Himmah Online, Yogyakarta – Data Komisi Nasional Anti Kekerasan terhadap Perempuan (Komnas Perempuan) menunjukan dalam rentang 2005 hingga 2020 terdapat 2.332 kasus kekerasan terhadap pekerja rumah tangga (PRT). Sedang pada 2021, terdapat 17 kasus. Angka tersebut menunjukan Rancangan Undang-Undang Perlindungan Pekerja Rumah Tangga (RUU PPRT) perlu segera disahkan.
Andy Yentriyani, komisioner Komnas Perempuan, menuturkan kekerasan yang terjadi terhadap PRT terdiri dari kekerasan ekonomi, fisik, seksual dan psikis.

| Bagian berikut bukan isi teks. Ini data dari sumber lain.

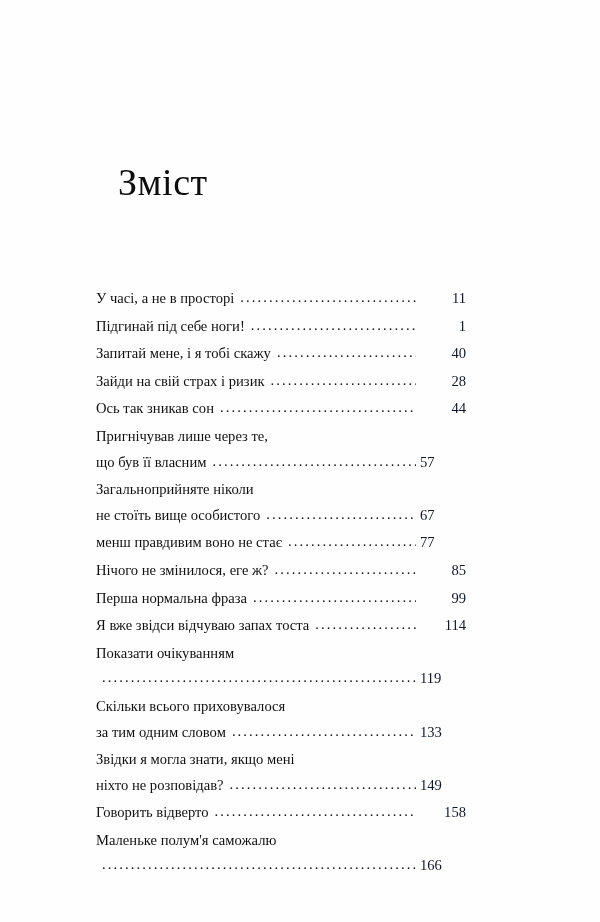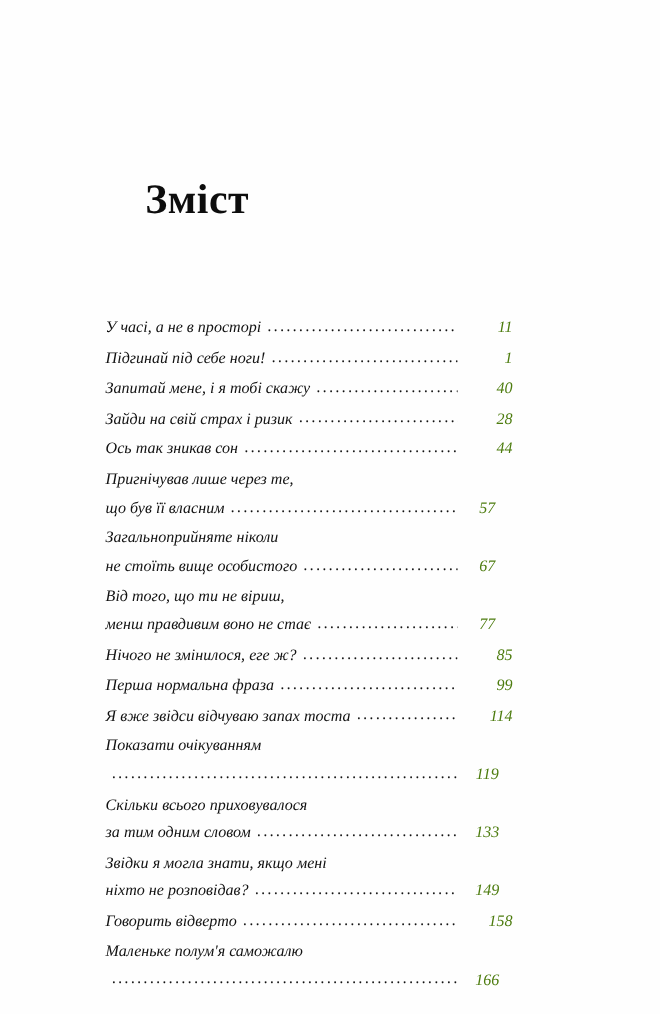"Зміст" .title { font-weight: 700 -> 400; left: 132px -> 118px }
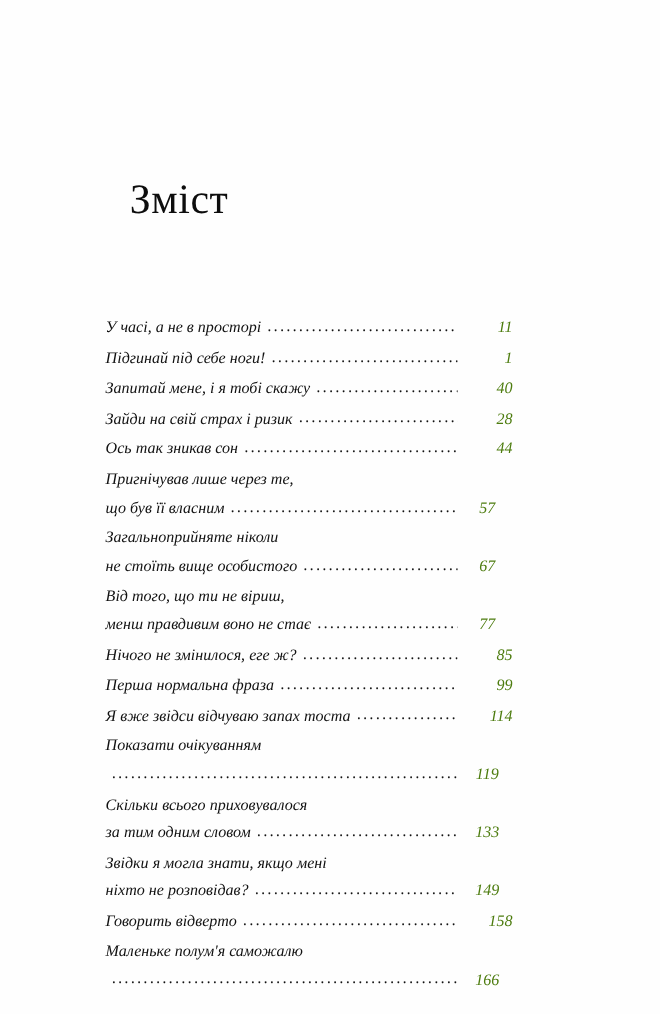"У часі, а не в" .line { font-style: italic -> none }
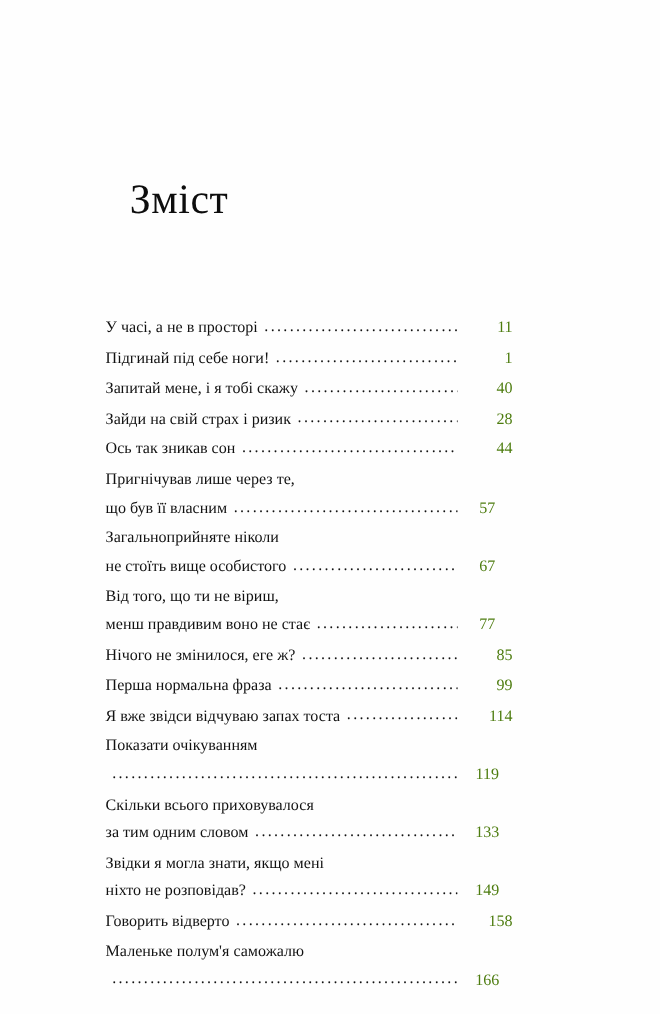"11" .line .page-num { color: #4d7c0f -> #0f172a }
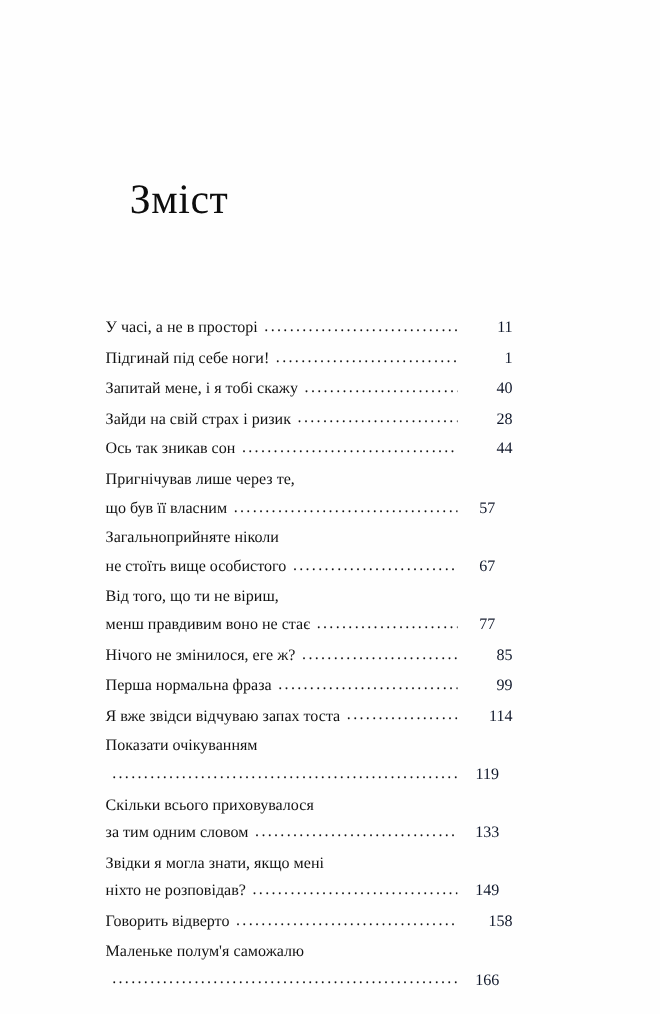"57" .line.cont .page-num { text-align: center -> left }
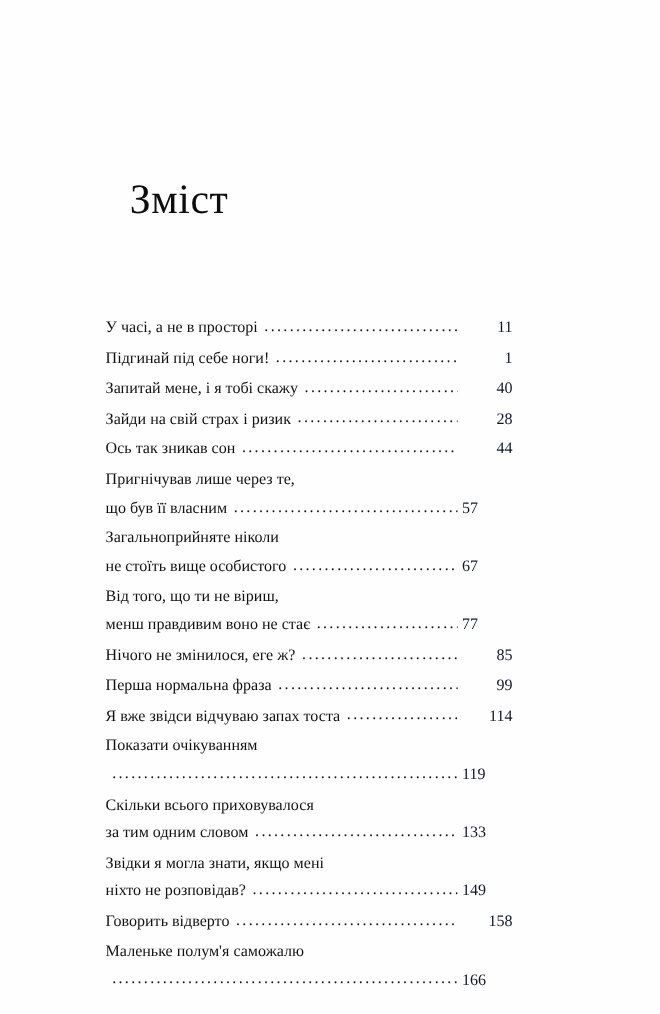"Від того, що ти не" div.line { html: <div> <span>Від того, що ти не віриш,</span> <span></span> </div> -> none }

“Kasus tersebut meliputi kekerasan ekonomi, fisik, seksual dan psikis. Hal ini semakin menunjukan bahwa RUU PPRT semakin dibutuhkan,” tutur Andy dalam diskusi bertajuk “Panggung Ekspresi: Rekatkan Dukungan Sahkan RUU PPRT” pada Selasa (21/06).
Diskusi yang digelar Institute for Humanities and Development Studies (InHIDES) bersama dengan Komnas Perempuan dan Yayasan Pupa tersebut sebagai dukungan untuk mendorong pengesahan RUU PPRT yang belum disahkan sejak pertama kali diusulkan pada 18 tahun lalu.
Bagi Andy, daya tawar PRT bergantung pada kebijakan pemerintah. Terkhusus dalam segi ekonomi, penegakan hukum, hingga pendidikan.
“Ada situasi yang justru memungkinkan seseorang khususnya perempuan untuk bekerja menjadi pekerja rumah tangga, baik di dalam maupun di luar negeri. Kondisi ini dipengaruhi oleh kapasitas tata kelola pemerintahan khususnya ekonomi, dan juga dalam hal penegakan hukum termasuk pendidikan,” tutur Andy dalam diskusi yang digelar melalui saluran Zoom tersebut.
Senada dengan Andy, Usin Abdiansyah Putra Sembiring, anggota DPRD Provinsi Bengkulu, mengungkapkan banyak kasus kekerasan terhadap PRT yang belum terungkap.
“Banyak kasus yang belum terungkap dan bahkan terlewatkan sebagai bagian dari perlindungan negara atas nyawa, kesehatan, keselamatan serta martabatnya dalam melaksanakan pekerjaan sebagai PRT,” ungkap Usin.
Usin menambahkan, belum disahkannya RUU PPRT di DPR RI tidak menghalangi pemerintah daerah untuk tetap melaksanakan perlindungan terhadap PRT. Pemerintah daerah dapat menggunakan sejumlah peraturan yang berlaku.
“Pemerintah pusat memberikan wewenang kepada pemerintah daerah dalam hal perlindungan pekerja rumah tangga melalui Permenaker Nomor 2 Tahun 2015 tentang Perlindungan Pekerja Rumah Tangga, UU Nomor 23 tahun 2014 tentang Pemerintahan Daerah, dan PP Nomor 38 Tahun 2007 tentang Pembagian Urusan Pemerintahan Antara Pemerintah Pemerintahan Daerah Provinsi Dan Pemerintahan Daerah Kabupaten Kota,” ucap Usin.
Mickael Bobby Hoelman, ketua Dewan Jaminan Sosial Nasional (DJSN) turut menyatakan sikap dukungan perlindungan dan pemenuhan hak PRT
“DJSN mendukung upaya perlindungan serta pemenuhan hak atas perlindungan yang layak bagi pekerja rumah tangga, salah satunya dilakukan melalui jaminan sosial,” tutur Hoelman.
Ia juga menambahkan, untuk sampai dalam tahap pengakuan, ada dua cara yang bisa dijalankan.
“Ada beberapa peluang yang harus dilakukan atau ditelusuri agar sampai di tahap pengakuan. Yang pertama, adanya UU akan lebih memudahkan pengakuan terutama dari pemberi kerja. Kedua, dalam hal tidak adanya UU, perlindungan di Indonesia tidak sama dengan pekerja migrasi,” pungkas Hoelman.